Canadian philanthropist

Daniel Germain, (born 1964) is a Canadian philanthropist. He is president and founder of the Breakfast Club of Canada, a Canadian charity that promotes and assists the establishment and maintenance of school breakfast programs in Canada. The Breakfast Club provides more than 48 million breakfasts every year to more than 250,000 students in over 1,900 schools across Canada.
Daniel is an Order of Canada recipient and Member of the Advisory Council for the Order of Canada.

==Background==
Born in Verdun, Quebec, his parents broke up when he was young and he spent much of his childhood in foster care. Struggling in school, he dropped out and spent his late teens and early 20s as a smalltime drug dealer, before resolving to change his life after getting arrested and spending some time in jail in the late 1980s.

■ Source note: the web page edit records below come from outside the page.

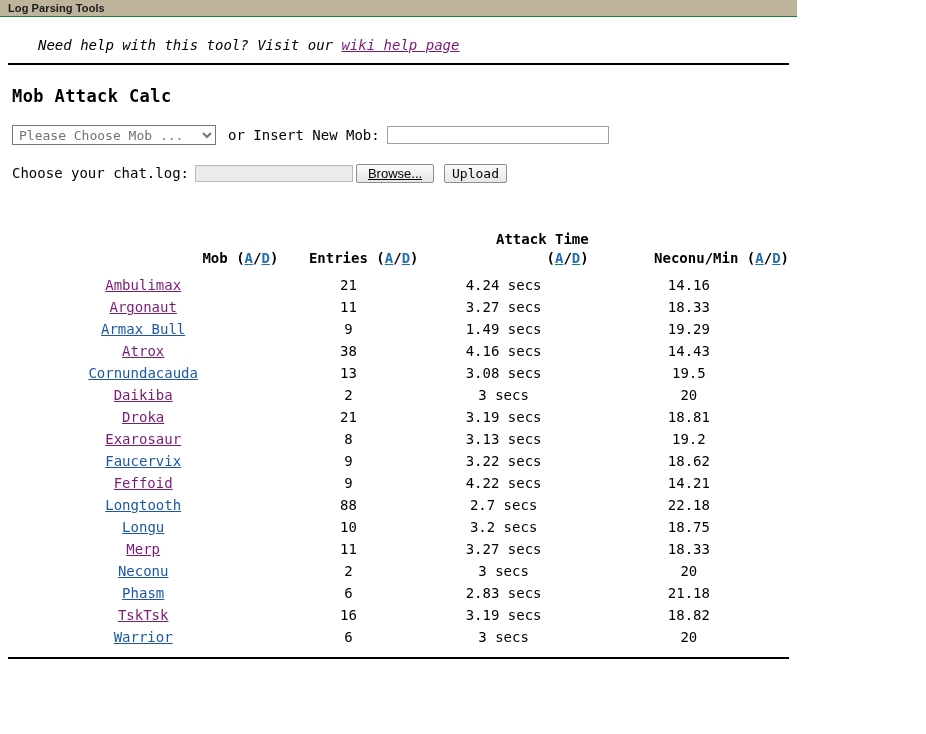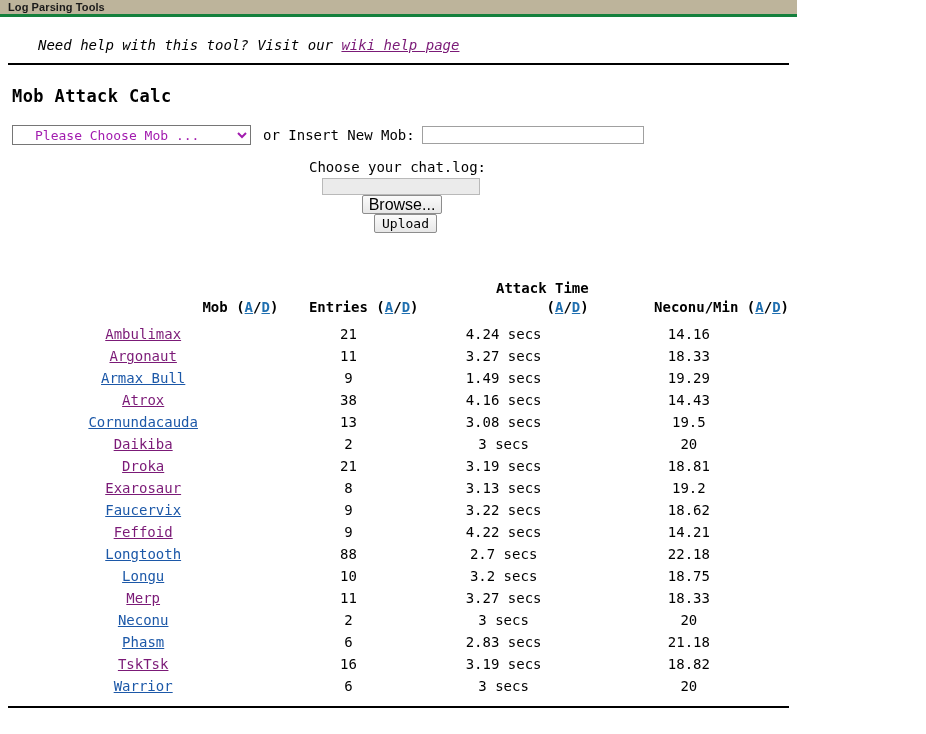"Log Parsing Tools" #titlebar { border-bottom: 3px solid #15803d -> 1px solid #15803d }
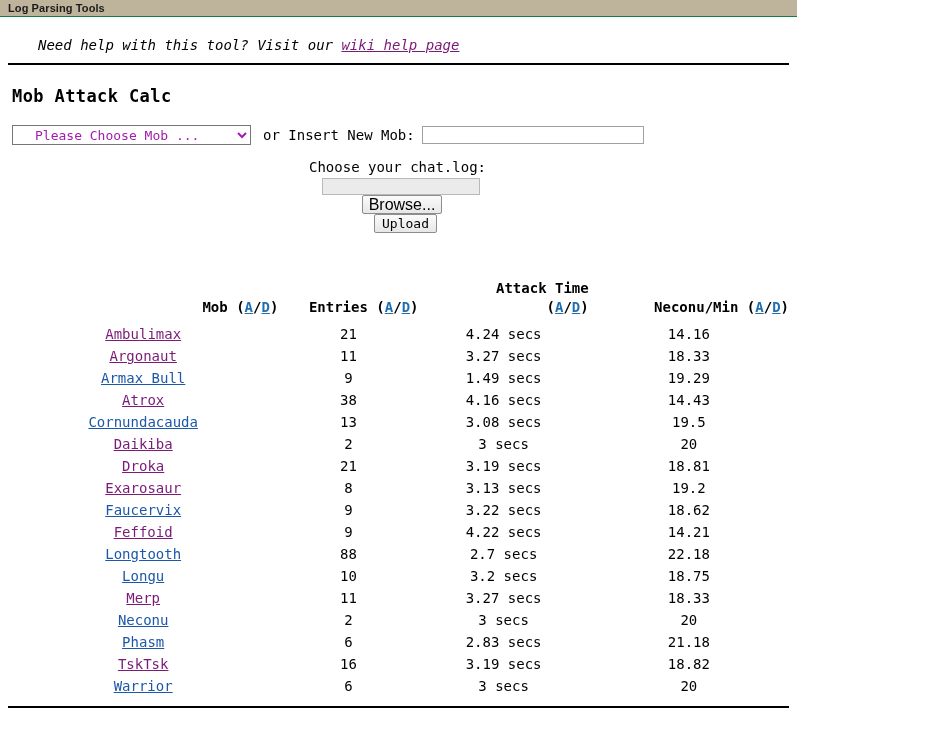"Please Choose Mob ..." select.mob-select { color: #a21caf -> #737373; padding: 0 18px -> 0 2px; width: 239px -> 204px }
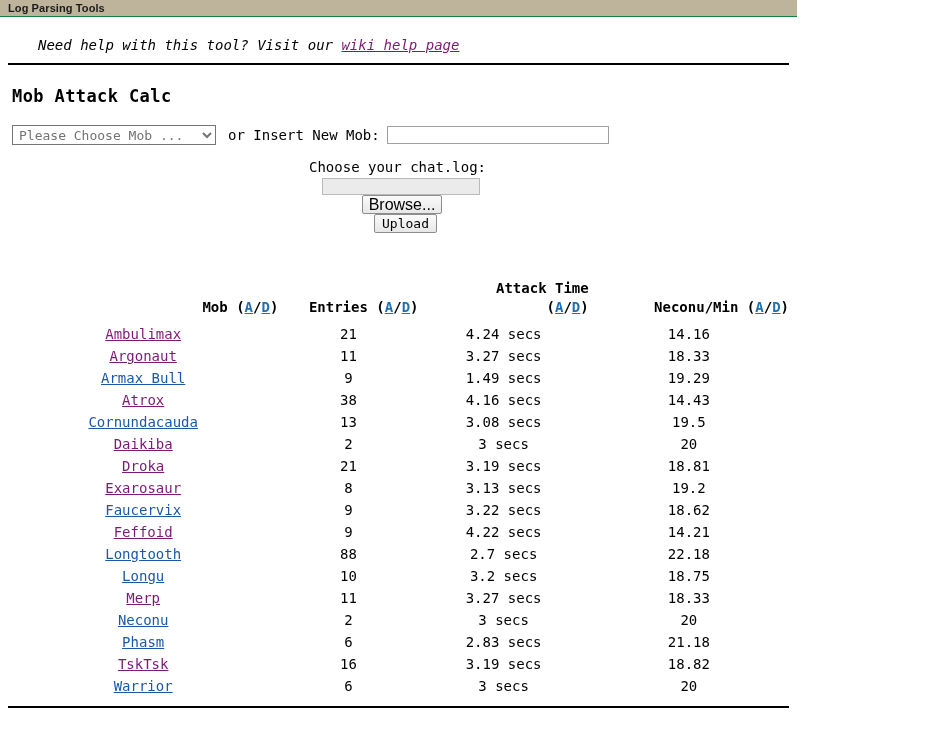"Choose your chat.log:" .form-row + .form-row { flex-direction: column -> none; margin-top: 10px -> 16px }
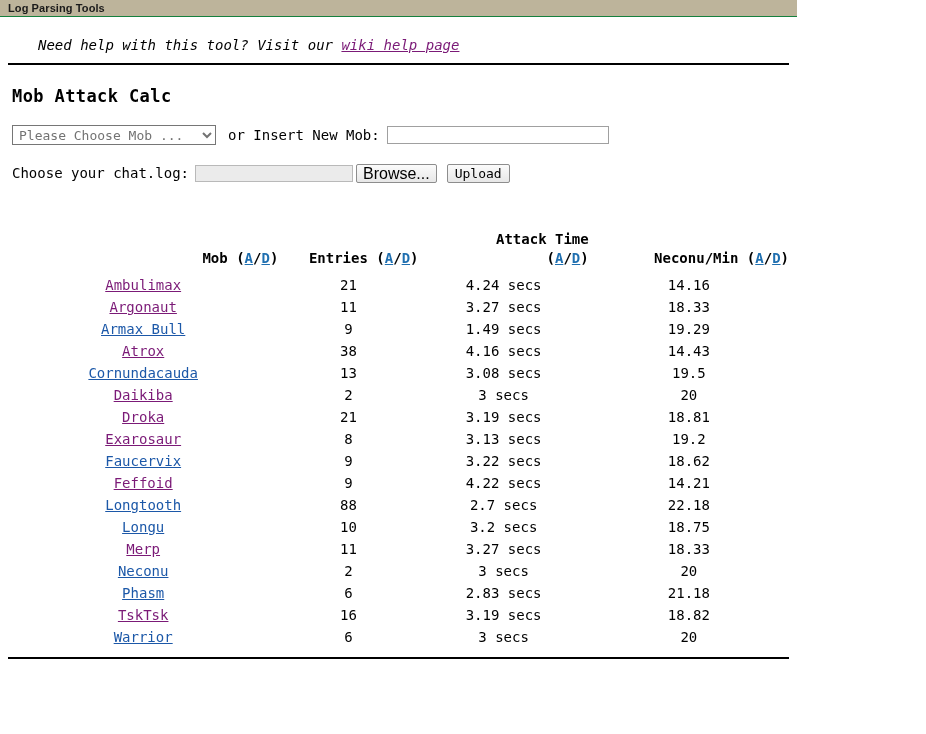"Browse..." button.browse-btn { font-size: 16px -> 13px; text-decoration: none -> underline }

He joined a Canadian International Development Agency relief program to Mexico, and participated in 60 aid trips to Mexico and Haiti over the next five years. Daniel has 3 children.

==Breakfast Club of Canada==
In 1994, he launched a breakfast program at an elementary school in Longueuil, Quebec, which expanded into the Club des petits dejeuners du Québec. The organization further expanded into the rest of Canada in 2005 as the Breakfast Club of Canada.

In 2006, he created the Millennium Promise Summit, an annual conference of global leaders and activists on strategies to eliminate child poverty.

== Honours ==
In 2004, Germain was awarded the Meritorious Service Medal. In 2007, he was made a Knight of the National Order of Quebec.

In 2009, he was made a member of the Order of Canada and in 2012 he was awarded the Queen Elizabeth II Diamond Jubilee Medal.

In 2011, Correlieu Secondary School in Quesnel, British Columbia, upon learning that Germain had never completed his high school education, granted him an honorary high school diploma.